Alan Brazier

Personal information
- Full name: Alan Frederick Brazier
- Born: 7 December 1924 Paddington, London
- Died: 18 April 1999 (aged 74) Droxford, Hampshire
- Batting: Right-handed
- Bowling: Right-arm medium

Domestic team information
- 1948–1954: Surrey
- 1955–1956: Kent

Career statistics
| Competition | First-class |
| Matches | 58 |
| Runs scored | 1,366 |
| Batting average | 17.07 |
| 100s/50s | 0/6 |
| Top score | 92 |
| Balls bowled | 346 |
| Wickets | 4 |
| Bowling average | 39.50 |
| 5 wickets in innings | 0 |
| 10 wickets in match | 0 |
| Best bowling | 2/45 |
| Catches/stumpings | 20/– |
- Source: CricInfo, 5 April 2017

= Alan Brazier =

English cricketer

Alan Frederick Brazier (7 December 1924 – 18 April 1999) was an English cricketer who played first-class cricket for Surrey County Cricket Club and Kent County Cricket Club between 1948 and 1956.

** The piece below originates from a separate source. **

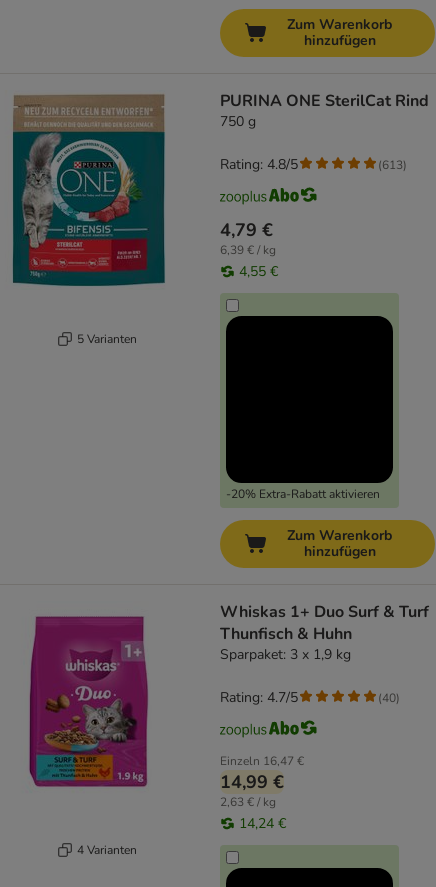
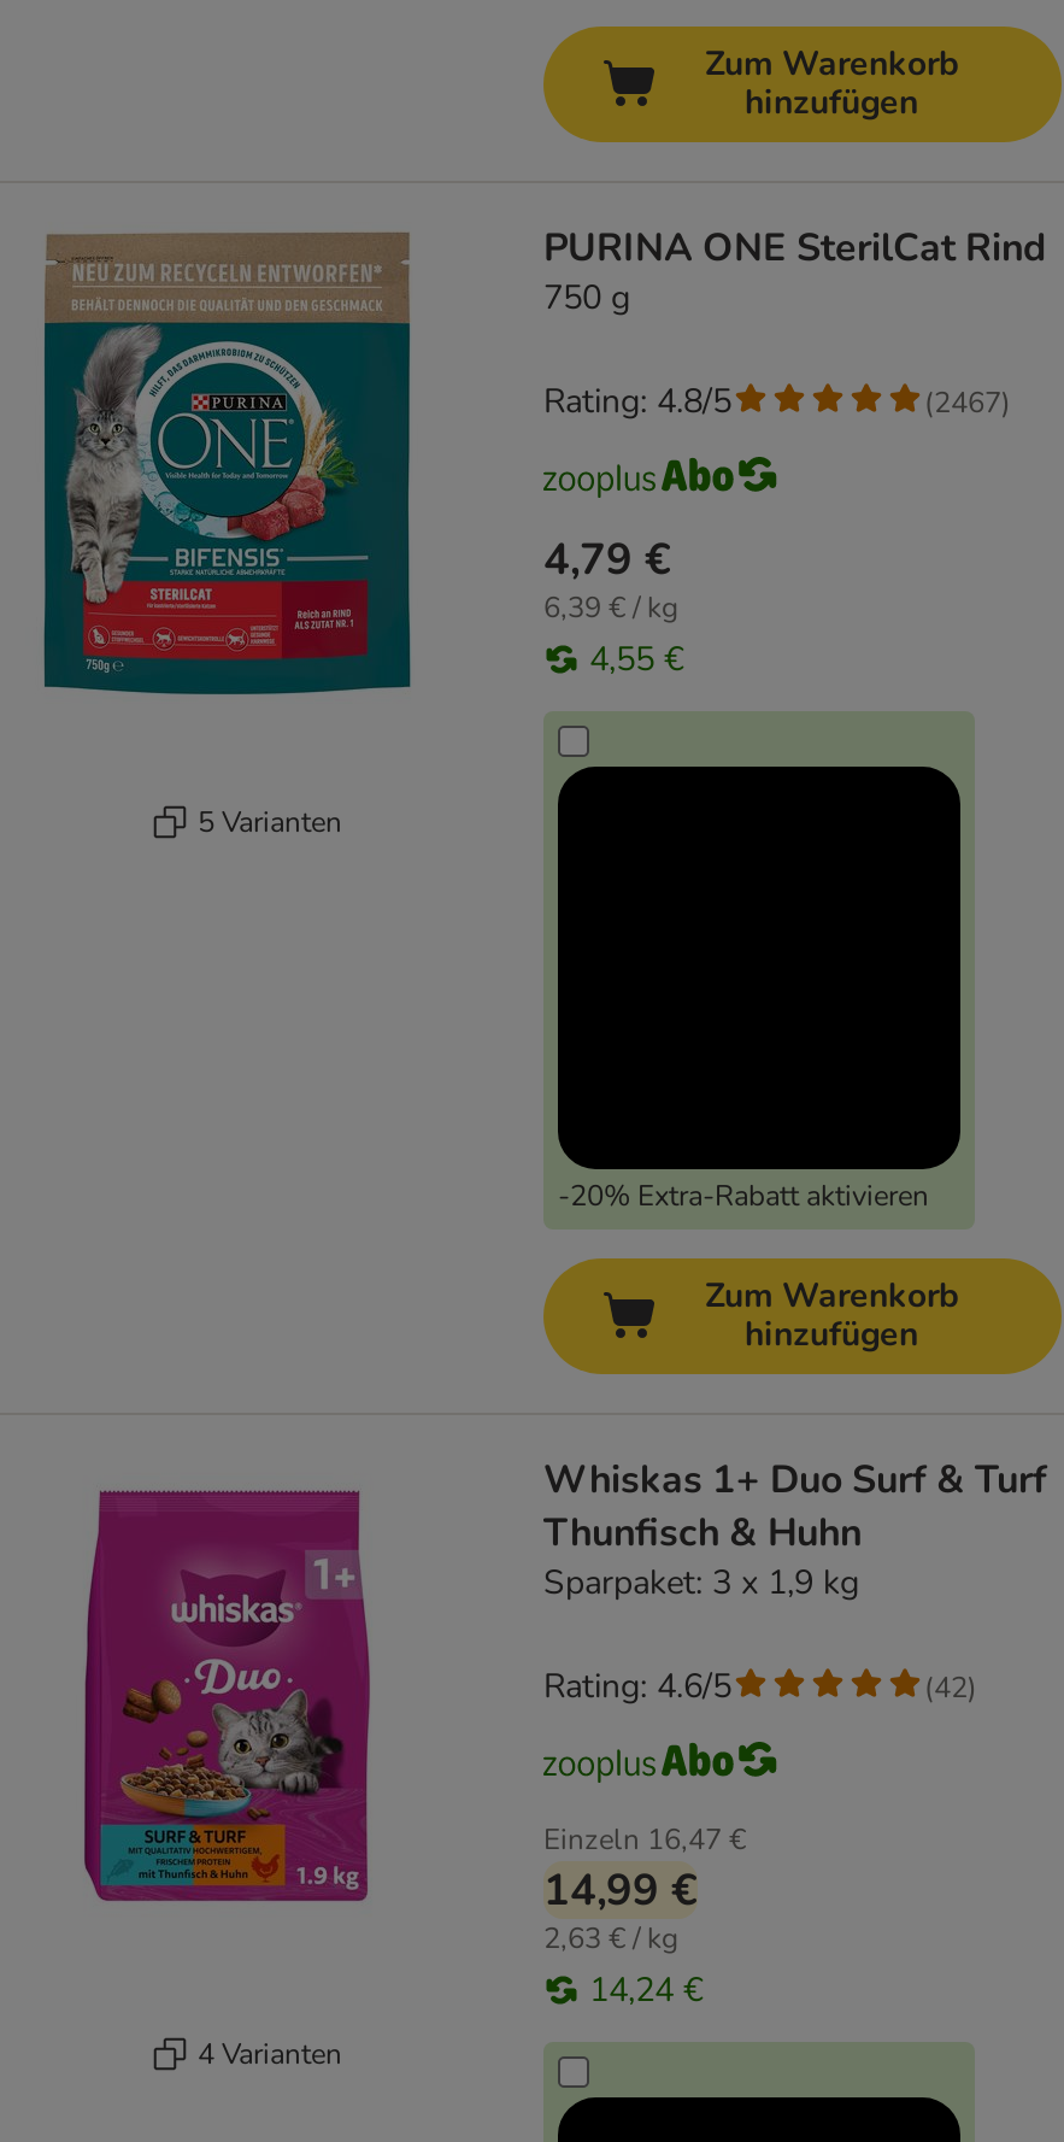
[378,156,407,172] (613) -> [924,382,1011,421] (2467)
[220,688,298,707] Rating: 4.7/5 -> [543,1663,731,1709] Rating: 4.6/5
[378,690,400,706] (40) -> [924,1667,977,1706] (42)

Brazier was born at Paddington in London. He went to Southall Technical School in the London Borough of Ealing and played club cricket for Ealing Dean Cricket Club. He served in the Royal Air Force during World War II

Brazier was a right-handed batsman and occasional right-arm medium-pace bowler. He was extremely successful for Surrey's second eleven in the Minor Counties Championship, scoring 1,212 runs in 1949 to establish a new record for the competition. He was unable to break into the very strong Surrey side of the time on a consistent basis, and made only 36 appearances for the county between 1948 and 1954. He moved to Kent for the 1955 season and played 20 times over the next two seasons before retiring at the end of the 1956 season.

During his career Brazier had coached the young Henry Blofeld at Blofeld's Norfolk home. After his retirement from first-class cricket, Brazier was the professional coach at St George's College, Weybridge. He died at Droxford in Hampshire in 1999 aged 74.